Наконец мою память пробудил вид указателя на музей Женщин-пионеров. Его я вспомнила. Найдя двухполосную дорогу, мы оставили шоссе и углубились в местность, которая, если судить по попадавшимся нам по пути пикапам и фургонам, набитым семьями, принадлежала племени чероки. Я чувствовала это по атмосфере, в которую мы погрузились. Мы начали понимать, что Оклахома – отличный выбор для того, чтобы спрятать здесь Эстевана и Эсперансу – едва ли не половина встреченных нами людей были индейцами.
– Чероки похожи на майя? – спросила я Эстевана.
– Нет, – ответил он.
– А белый человек это поймет?
– Нет.
Подумав немного, я поинтересовалась:
– А чероки?
– Может, да, а может, и нет, – сказал он и улыбнулся своей безупречной улыбкой.
Глянув в зеркало, я спросила Черепашку, видит ли она за окном что-нибудь знакомое. Но той было не до земли предков: сидя на коленях Эсперансы, она играла с ее волосами и примеривала ее солнцезащитные очки. Потом они принялись хлопать друг другу в ладошки. Выглядели они совершенно довольными: «Мадонна и Младенец в розовых солнечных очках». Они были так похожи, что никто, даже майя, не смог бы сказать, что они принадлежат к разным племенам. Мне даже показалось, будто я услышала, что Эсперанса назвала Черепашку Исменой, и почувствовала, как желудок мне скрутило холодом.
– Я всегда говорю Черепашке, что она ничем не хуже переселенцев с корабля «Мэйфлауэр», – сказала я Эстевану, стараясь не падать духом. – Те появились в Плимуте, и Черепашка – в «плимуте».

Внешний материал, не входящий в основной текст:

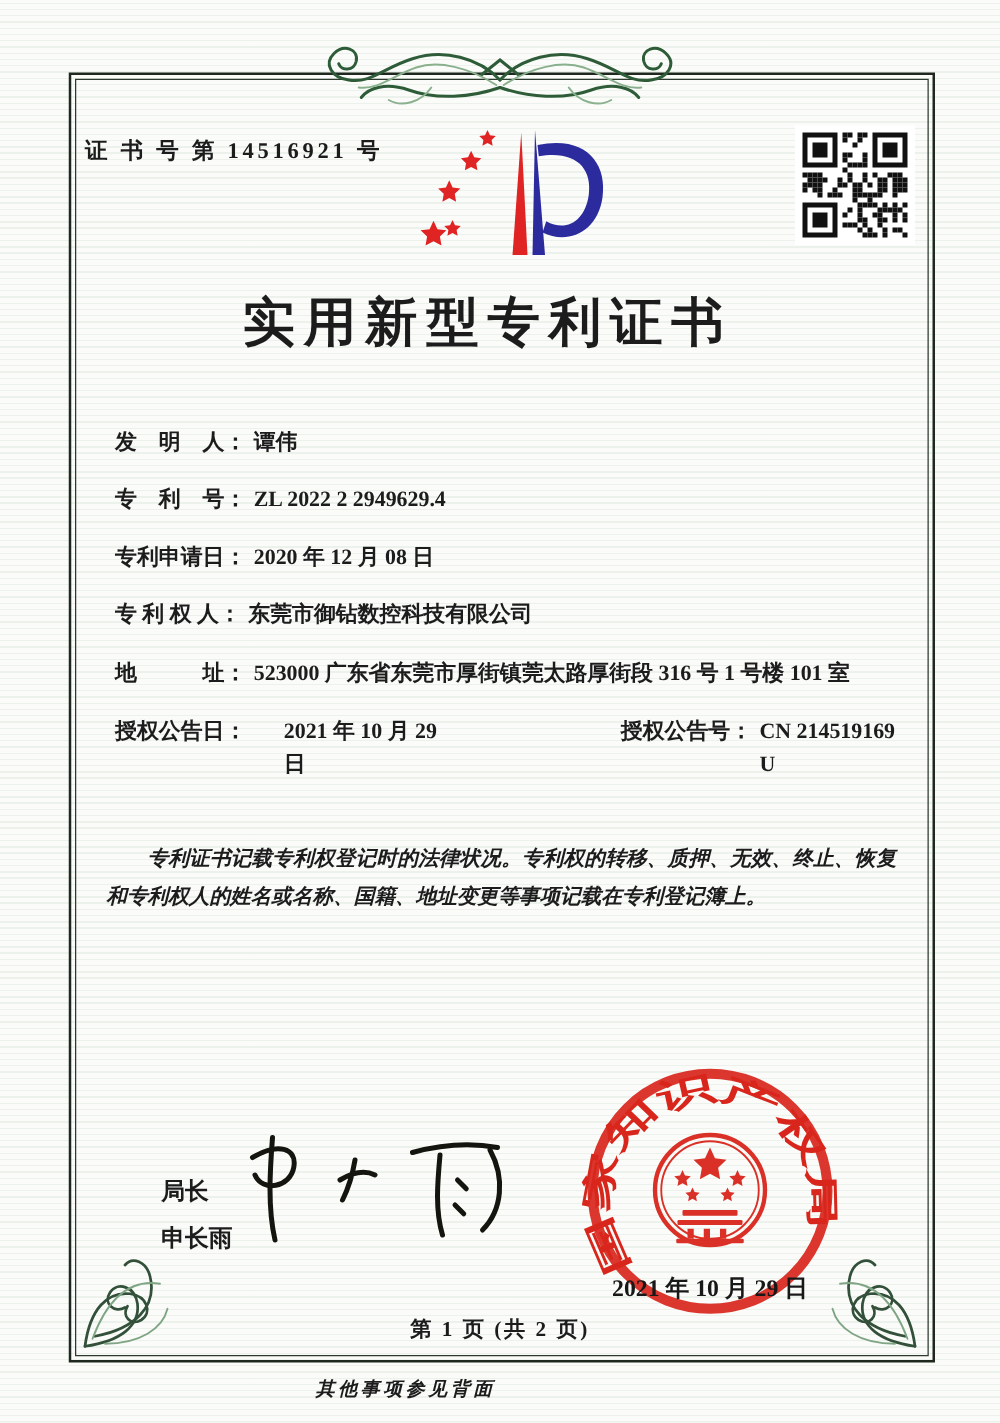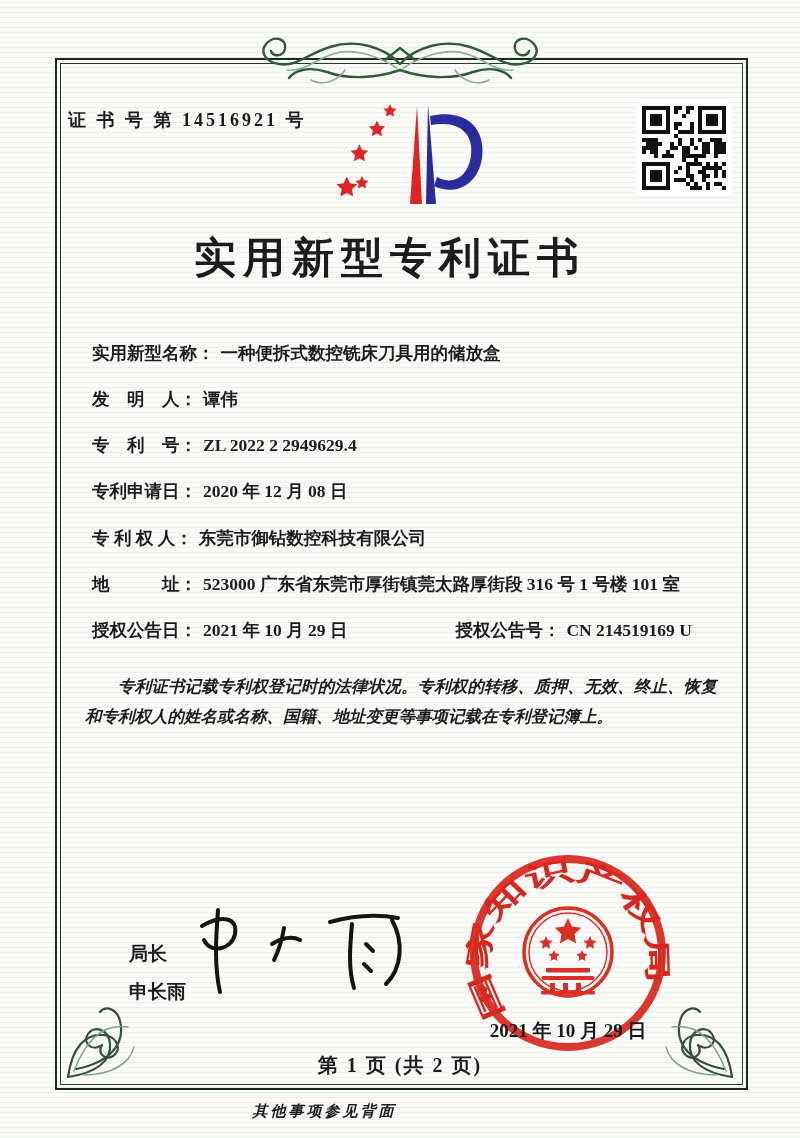--- a/index.html
+++ b/index.html
@@ -28,33 +28,33 @@
   .qr{left:636px;top:100px;}
   .title{
     left:0;top:230px;width:780px;text-align:center;
     font-size:42px;font-weight:bold;letter-spacing:7px;
   }
   
   .fields{left:92px;top:340px;width:630px;font-size:17.5px;}
   .frow{display:flex;margin-bottom:19px;line-height:1.55;}
   .flabel{font-weight:bold;white-space:nowrap;flex:0 0 auto;}
   .fvalue{font-weight:600;padding-left:6px;max-width:540px;}
-  .grant-row{display:flex;}
+  .grant-row{display:flex;gap:24px;}
   .grant-right{margin-left:108px;display:flex;}
   
   .bodytext{
     left:85px;top:672px;width:632px;
     font-size:16.5px;line-height:1.82;font-style:italic;font-weight:600;
   }
   .bodytext p{margin:0 0 2px 0;text-indent:2em;text-align:justify;}
   
   .signer{left:96px;top:935px;font-size:19px;font-weight:bold;line-height:2.0;margin-left:33px;}
   .signature{left:180px;top:888px;}
   .seal{left:462px;top:852px;}
-  .page-indicator{left:0;top:1052px;width:800px;text-align:center;font-size:20px;font-weight:600;letter-spacing:2px;}
+  .page-indicator{left:0;top:1052px;width:800px;text-align:center;font-size:17px;font-weight:600;letter-spacing:2px;}
   .footer-note{left:0;top:1102px;width:649px;text-align:center;font-size:15px;font-style:italic;font-weight:bold;letter-spacing:3px;}
   svg{display:block;}
 </style>
 </head>
 <body>
 
 <div class="abs frame-outer">
   <div class="frame-inner"></div>
 </div>
 
@@ -252,24 +252,20 @@
     <rect x="70" y="14" width="12" height="12" fill="#111"></rect>
     <rect x="6" y="62" width="28" height="28" fill="#111"></rect>
     <rect x="10" y="66" width="20" height="20" fill="#fff"></rect>
     <rect x="14" y="70" width="12" height="12" fill="#111"></rect>
   </svg>
 
 <div class="abs title">实用新型专利证书</div>
 
 <div class="abs fields">
   <div class="frow">
-    <span class="flabel">实用新型名称：</span>
-    <span class="fvalue">一种便拆式数控铣床刀具用的储放盒</span>
-  </div>
-  <div class="frow">
     <span class="flabel">发　明　人：</span>
     <span class="fvalue">谭伟</span>
   </div>
   <div class="frow">
     <span class="flabel">专　利　号：</span>
     <span class="fvalue">ZL 2022 2 2949629.4</span>
   </div>
   <div class="frow">
     <span class="flabel">专利申请日：</span>
     <span class="fvalue">2020 年 12 月 08 日</span>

Эстеван не засмеялся. Если честно, я и не помнила, рассказывала ли ему, что Черепашка родилась в машине, хотя его серьезность могла быть вызвана тем, что он увлекся легендой, которую разрабатывал для себя и своей невесты из племени чероки. Воображение у него было что надо. Там было даже весьма живописное ответвление о том, что, дескать, родители не одобрили его намерение жениться, но сердца их смягчились, когда они увидели, какой милой девушкой оказалась Хоуп.

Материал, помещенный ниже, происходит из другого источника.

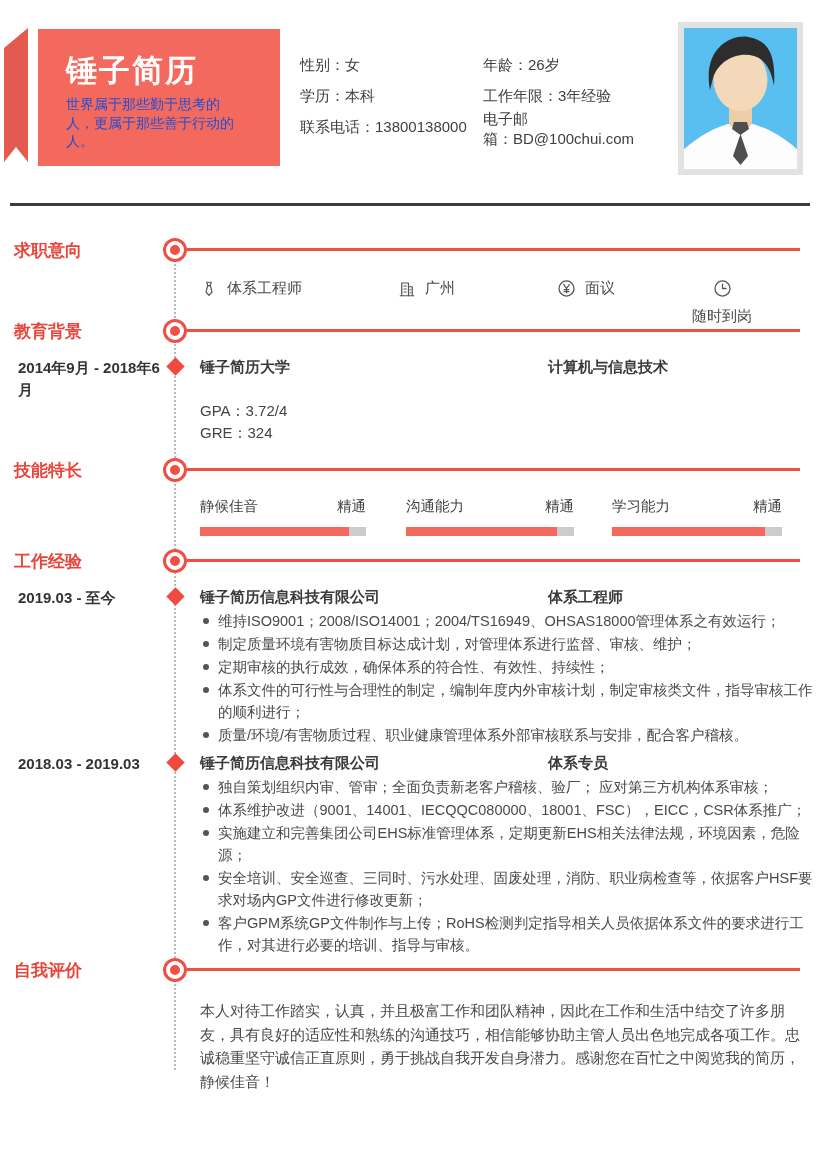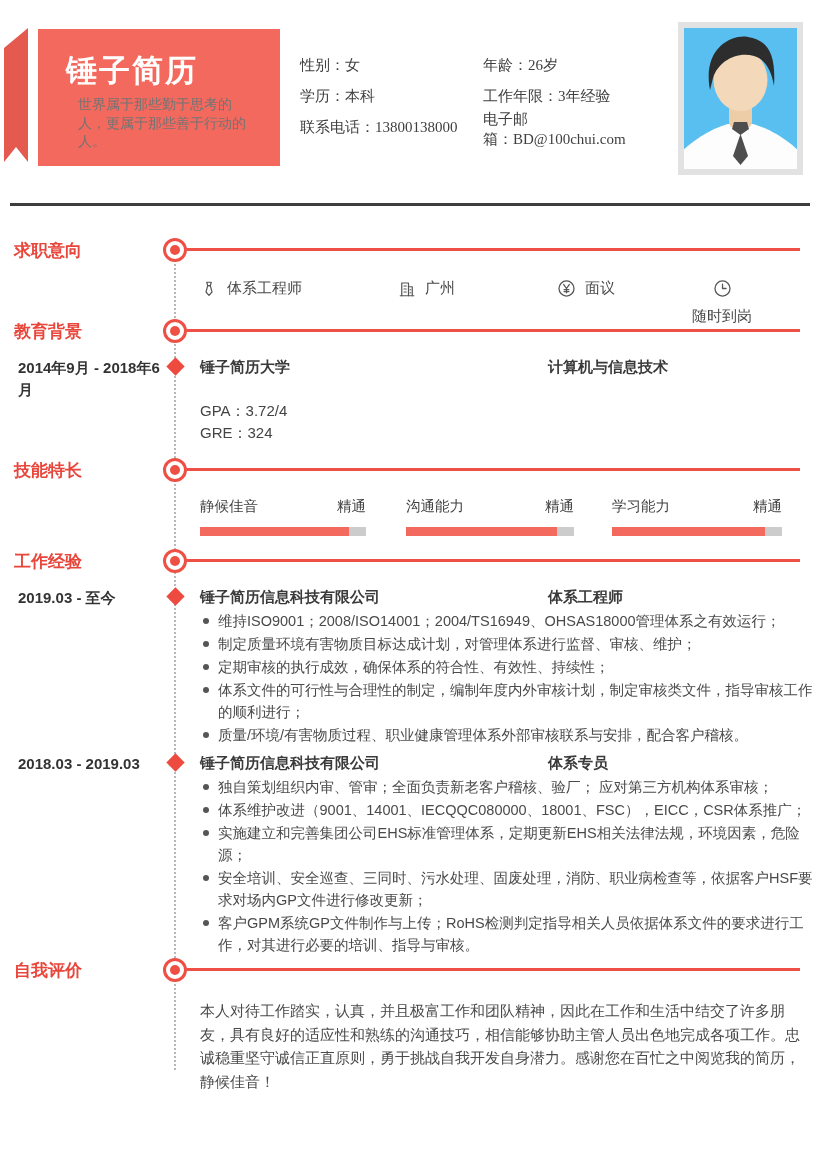--- a/index.html
+++ b/index.html
@@ -3,22 +3,22 @@
 <meta charset="utf-8">
 <style>
   html,body{margin:0;padding:0;background:#ffffff;}
   .page{
     position:relative;width:820px;height:1160px;background:#ffffff;overflow:hidden;
     font-family:"Liberation Sans","DejaVu Sans",sans-serif;color:#3d3d3d;
   }
   .abs{position:absolute;}
   
   .ribbon-title{position:absolute;left:66px;top:50px;font-size:31px;font-weight:700;color:#ffffff;letter-spacing:2px;}
-  .ribbon-sub{position:absolute;left:66px;top:95px;width:176px;font-size:14px;line-height:18.5px;color:#737373;margin-left:12px;}
-  .pf{position:absolute;font-size:15px;color:#3f3f3f;line-height:20px;white-space:nowrap;font-family:Liberation Serif, serif;}
+  .ribbon-sub{position:absolute;left:66px;top:95px;width:176px;font-size:14px;line-height:18.5px;color:#1d4ed8;}
+  .pf{position:absolute;font-size:15px;color:#3f3f3f;line-height:20px;white-space:nowrap;}
   .avatar-frame{position:absolute;left:678px;top:22px;width:125px;height:153px;border:6px solid #e2e2e2;box-sizing:border-box;background:#58bff0;}
   .divider{position:absolute;left:10px;top:203px;width:800px;height:3px;background:#3d3d3d;}
   
   .timeline{position:absolute;left:174px;top:252px;height:818px;width:0;border-left:2px dotted #b8b8b8;}
   .sec-title{position:absolute;left:14px;font-size:17px;font-weight:700;color:#e8463b;white-space:nowrap;}
   .sec-dot{position:absolute;left:163px;width:24px;height:24px;border:3px solid #ef5045;border-radius:50%;background:#ffffff;box-sizing:border-box;}
   .sec-dot span{position:absolute;left:4px;top:4px;width:10px;height:10px;border-radius:50%;background:#ef5045;}
   .sec-line{position:absolute;left:187px;width:613px;height:3px;background:#ef5045;}
   .diamond{position:absolute;width:13px;height:13px;background:#ee4b40;transform:rotate(45deg);}
   .period{position:absolute;left:18px;width:152px;font-size:15px;font-weight:700;color:#333333;line-height:22px;}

– Стивен и Хоуп, – сказал он. – Но нам нужна фамилия.
– А возьмите Дважды-Два, – предложила я. – Отличная фамилия для чероки, в моем роду она уже многие месяцы.
– Дважды-Два, – торжественно повторил Эстеван.

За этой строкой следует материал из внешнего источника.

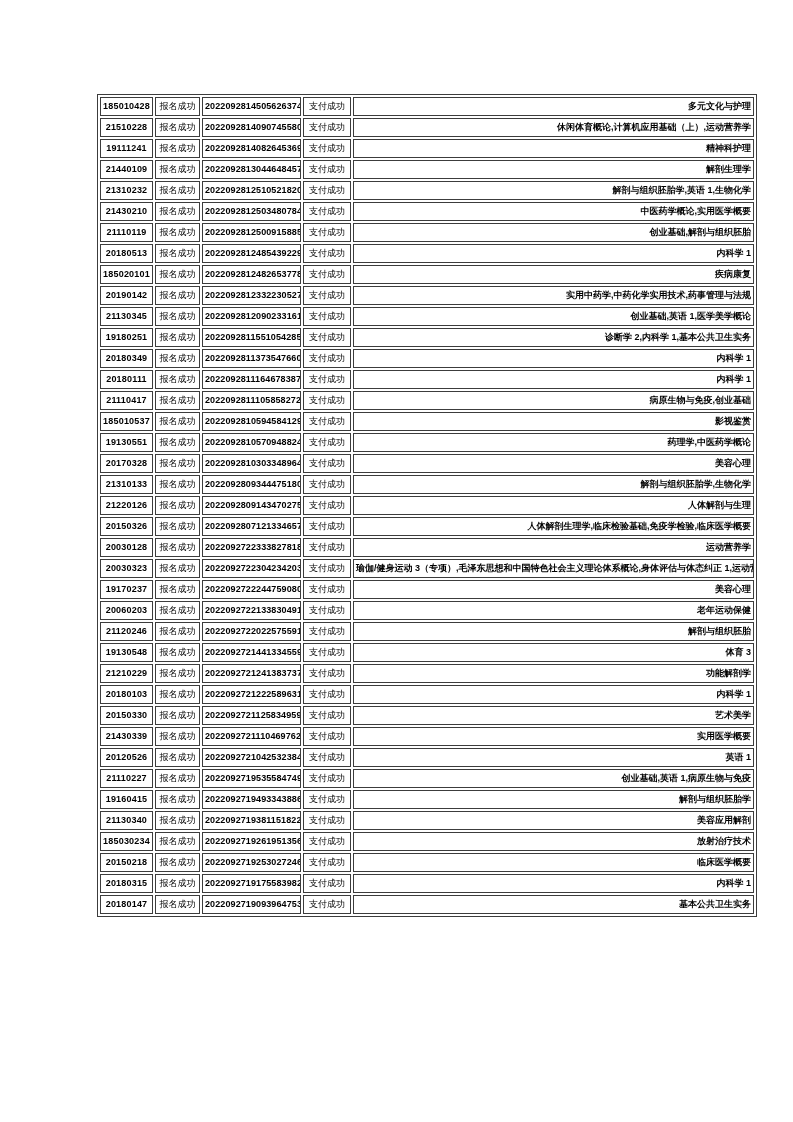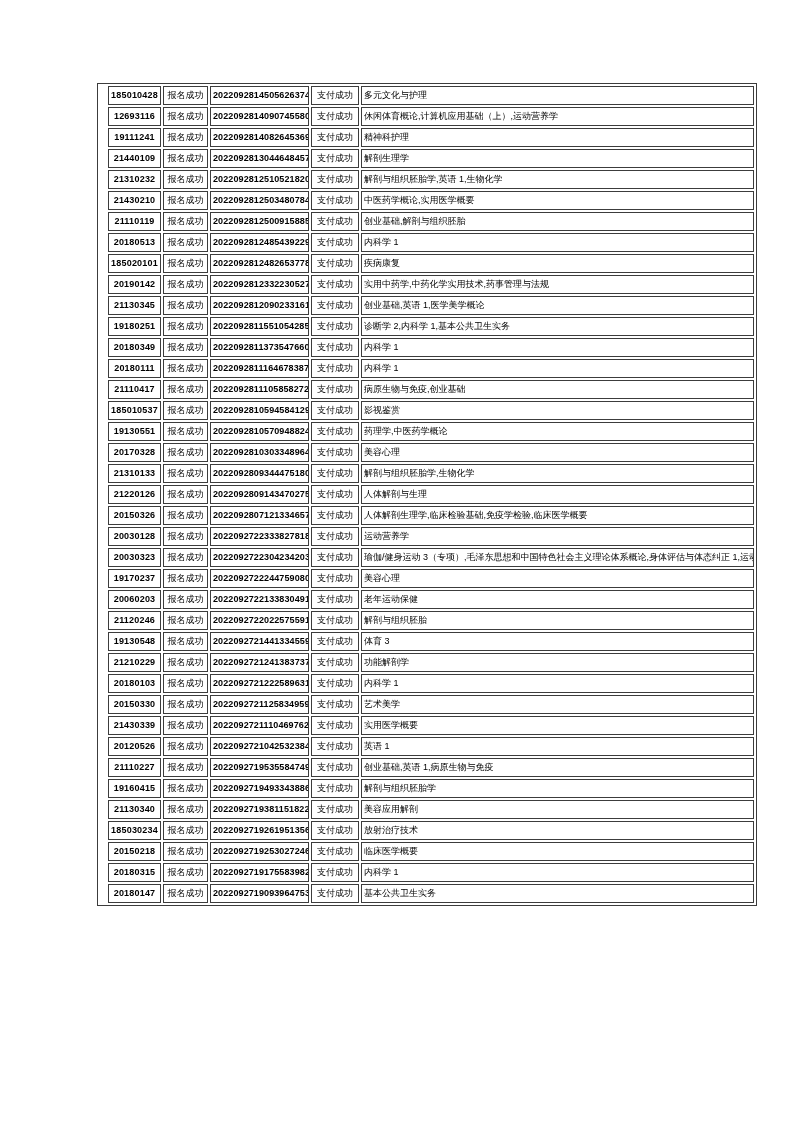--- a/index.html
+++ b/index.html
@@ -12,27 +12,26 @@
     width: 793px;
     height: 1122px;
     background: #ffffff;
     font-family: "Liberation Sans", sans-serif;
     color: #000000;
     overflow: hidden;
   }
   table.reg-table {
     position: absolute;
     left: 97px;
-    top: 83px;
+    top: 94px;
     width: 660px;
     border-collapse: separate;
     border-spacing: 2px;
     border: 1px solid #3c3c3c;
     table-layout: fixed;
-    padding-left: 8px;
   }
   table.reg-table td {
     border: 1px solid #3c3c3c;
     height: 17px;
     font-size: 9px;
     line-height: 11px;
     vertical-align: middle;
     padding: 0 2px;
     white-space: nowrap;
     overflow: hidden;
@@ -45,23 +44,23 @@
   td.status {
     text-align: center;
     font-weight: normal;
   }
   td.order {
     text-align: right;
     font-weight: bold;
     letter-spacing: 0.1px;
   }
   td.courses {
-    text-align: left;
+    text-align: right;
     padding: 0 6px;
-    font-weight: normal;
+    font-weight: bold;
   }
 </style>
 </head>
 <body>
 
 <div class="page">
   <table class="reg-table">
     <colgroup>
       <col style="width:53px">
       <col style="width:45px">
@@ -71,21 +70,21 @@
     </colgroup>
     <tbody>
         <tr>
           <td class="id">185010428</td>
           <td class="status">报名成功</td>
           <td class="order">2022092814505626374</td>
           <td class="status">支付成功</td>
           <td class="courses">多元文化与护理</td>
         </tr>
         <tr>
-          <td class="id">12693116</td>
+          <td class="id">21510228</td>
           <td class="status">报名成功</td>
           <td class="order">2022092814090745580</td>
           <td class="status">支付成功</td>
           <td class="courses">休闲体育概论,计算机应用基础（上）,运动营养学</td>
         </tr>
         <tr>
           <td class="id">19111241</td>
           <td class="status">报名成功</td>
           <td class="order">2022092814082645369</td>
           <td class="status">支付成功</td>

Меня накрыла тоска по своей машине. И по Лу Энн, которая всегда смеялась моим шуткам.
Я была уверена, что не узнаю этого местечка – даже если оно будет по-прежнему там, где все и произошло. Но как только мы подъехали к неприметному маленькому кирпичному зданию, как только я увидела неоновое слово «Будвайзер», я поняла: это оно. За парковкой виднелись ворота мастерской. Ворота были закрыты.
– Приехали, – сказала я и замедлила движение. – Что будем делать?
– Остановите машину, – сказал Эстеван, но я продолжала ехать. Сердце мое билось как поршень автомобильного цилиндра. Проехав с четверть мили, я наконец остановилась.
– Простите, – сказала я, – но я не могу.
С минуту мы сидели тихо.
– Что может случиться самого худшего? – спросил Эстеван.
– Не знаю, – отозвалась я. – Мы не найдем никого, кто знает Черепашку. Или найдем, и они потребуют ее вернуть.